Reprint the lines below as they are, minus the pictures.
━━━━━━━━━━━━━━━━
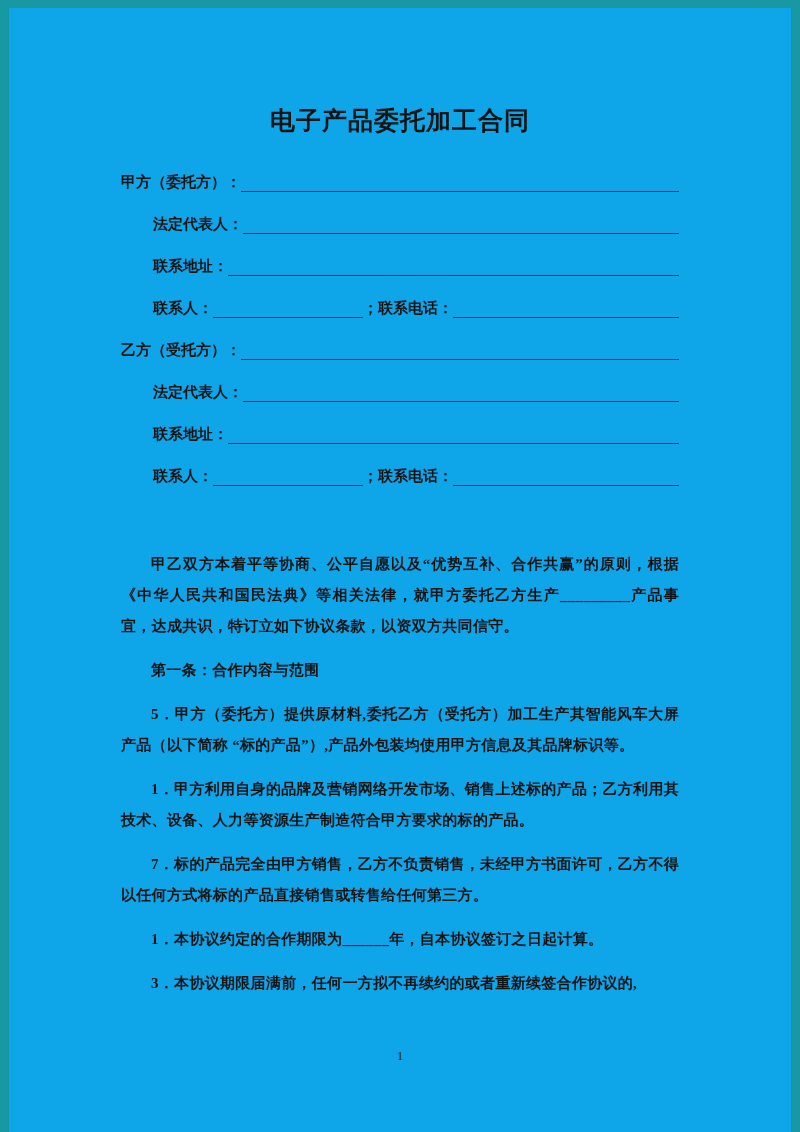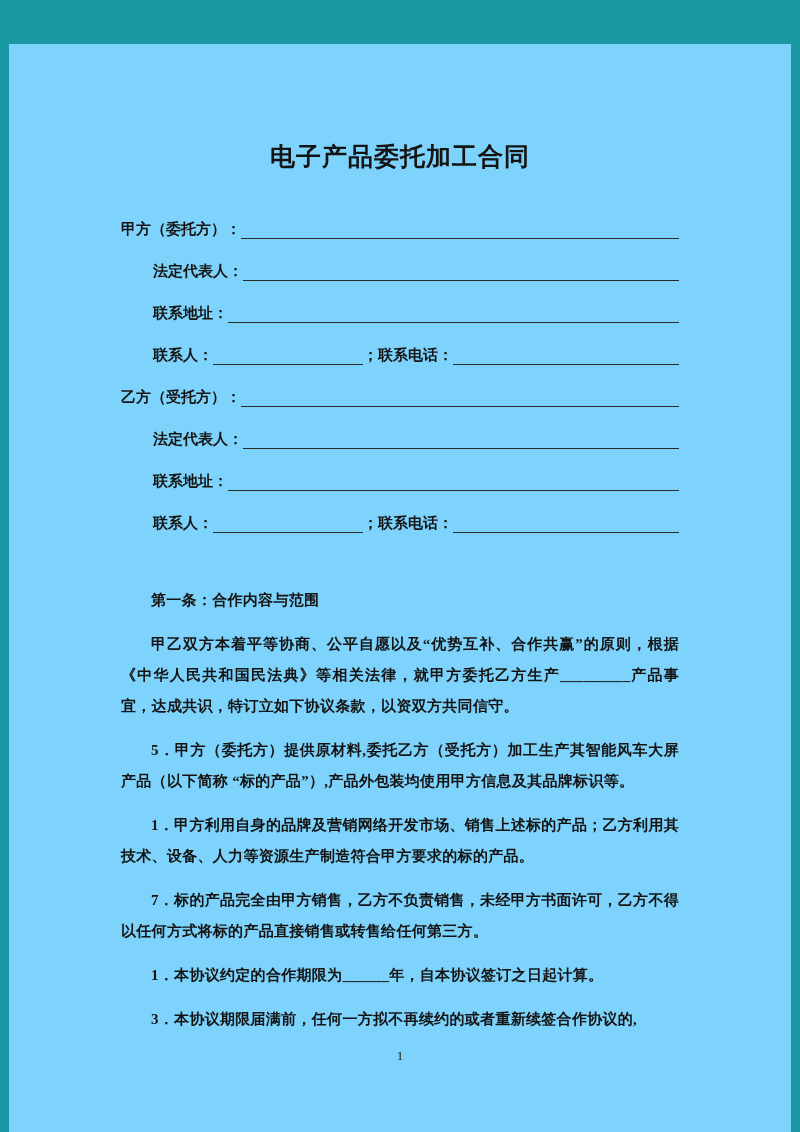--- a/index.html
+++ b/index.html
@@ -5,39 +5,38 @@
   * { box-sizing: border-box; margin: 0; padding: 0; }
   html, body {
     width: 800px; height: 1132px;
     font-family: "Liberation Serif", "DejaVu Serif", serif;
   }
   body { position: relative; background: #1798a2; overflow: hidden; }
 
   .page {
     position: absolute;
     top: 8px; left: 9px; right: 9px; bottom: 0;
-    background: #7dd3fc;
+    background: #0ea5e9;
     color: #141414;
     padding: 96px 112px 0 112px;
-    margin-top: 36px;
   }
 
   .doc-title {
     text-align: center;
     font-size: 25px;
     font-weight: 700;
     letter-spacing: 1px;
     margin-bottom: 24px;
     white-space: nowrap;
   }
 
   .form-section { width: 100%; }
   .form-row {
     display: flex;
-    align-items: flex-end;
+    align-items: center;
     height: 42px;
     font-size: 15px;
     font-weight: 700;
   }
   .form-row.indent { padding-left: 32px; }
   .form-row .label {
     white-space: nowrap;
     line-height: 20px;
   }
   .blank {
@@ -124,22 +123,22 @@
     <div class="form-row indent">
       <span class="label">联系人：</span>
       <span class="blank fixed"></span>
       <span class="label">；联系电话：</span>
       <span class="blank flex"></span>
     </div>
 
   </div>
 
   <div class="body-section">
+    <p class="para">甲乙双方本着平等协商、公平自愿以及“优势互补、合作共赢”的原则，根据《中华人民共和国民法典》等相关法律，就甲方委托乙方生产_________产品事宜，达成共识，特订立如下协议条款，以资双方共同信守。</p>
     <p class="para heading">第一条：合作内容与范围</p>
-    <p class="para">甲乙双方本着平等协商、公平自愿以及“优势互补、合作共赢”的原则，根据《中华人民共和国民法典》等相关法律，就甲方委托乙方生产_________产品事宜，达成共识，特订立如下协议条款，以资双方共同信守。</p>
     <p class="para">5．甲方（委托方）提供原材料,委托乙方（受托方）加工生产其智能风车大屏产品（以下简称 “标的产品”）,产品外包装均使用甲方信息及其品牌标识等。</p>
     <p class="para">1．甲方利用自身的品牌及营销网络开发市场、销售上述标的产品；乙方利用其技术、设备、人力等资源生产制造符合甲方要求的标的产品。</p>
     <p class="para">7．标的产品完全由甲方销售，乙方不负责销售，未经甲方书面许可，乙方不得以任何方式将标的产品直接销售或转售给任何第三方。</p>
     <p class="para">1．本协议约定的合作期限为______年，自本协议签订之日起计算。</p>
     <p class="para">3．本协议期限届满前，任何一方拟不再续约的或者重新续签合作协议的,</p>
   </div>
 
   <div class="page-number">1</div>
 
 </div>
━━━━━━━━━━━━━━━━
Answer box >>
--- a/index.html
+++ b/index.html
@@ -5,39 +5,38 @@
   * { box-sizing: border-box; margin: 0; padding: 0; }
   html, body {
     width: 800px; height: 1132px;
     font-family: "Liberation Serif", "DejaVu Serif", serif;
   }
   body { position: relative; background: #1798a2; overflow: hidden; }
 
   .page {
     position: absolute;
     top: 8px; left: 9px; right: 9px; bottom: 0;
-    background: #7dd3fc;
+    background: #0ea5e9;
     color: #141414;
     padding: 96px 112px 0 112px;
-    margin-top: 36px;
   }
 
   .doc-title {
     text-align: center;
     font-size: 25px;
     font-weight: 700;
     letter-spacing: 1px;
     margin-bottom: 24px;
     white-space: nowrap;
   }
 
   .form-section { width: 100%; }
   .form-row {
     display: flex;
-    align-items: flex-end;
+    align-items: center;
     height: 42px;
     font-size: 15px;
     font-weight: 700;
   }
   .form-row.indent { padding-left: 32px; }
   .form-row .label {
     white-space: nowrap;
     line-height: 20px;
   }
   .blank {
@@ -124,22 +123,22 @@
     <div class="form-row indent">
       <span class="label">联系人：</span>
       <span class="blank fixed"></span>
       <span class="label">；联系电话：</span>
       <span class="blank flex"></span>
     </div>
 
   </div>
 
   <div class="body-section">
+    <p class="para">甲乙双方本着平等协商、公平自愿以及“优势互补、合作共赢”的原则，根据《中华人民共和国民法典》等相关法律，就甲方委托乙方生产_________产品事宜，达成共识，特订立如下协议条款，以资双方共同信守。</p>
     <p class="para heading">第一条：合作内容与范围</p>
-    <p class="para">甲乙双方本着平等协商、公平自愿以及“优势互补、合作共赢”的原则，根据《中华人民共和国民法典》等相关法律，就甲方委托乙方生产_________产品事宜，达成共识，特订立如下协议条款，以资双方共同信守。</p>
     <p class="para">5．甲方（委托方）提供原材料,委托乙方（受托方）加工生产其智能风车大屏产品（以下简称 “标的产品”）,产品外包装均使用甲方信息及其品牌标识等。</p>
     <p class="para">1．甲方利用自身的品牌及营销网络开发市场、销售上述标的产品；乙方利用其技术、设备、人力等资源生产制造符合甲方要求的标的产品。</p>
     <p class="para">7．标的产品完全由甲方销售，乙方不负责销售，未经甲方书面许可，乙方不得以任何方式将标的产品直接销售或转售给任何第三方。</p>
     <p class="para">1．本协议约定的合作期限为______年，自本协议签订之日起计算。</p>
     <p class="para">3．本协议期限届满前，任何一方拟不再续约的或者重新续签合作协议的,</p>
   </div>
 
   <div class="page-number">1</div>
 
 </div>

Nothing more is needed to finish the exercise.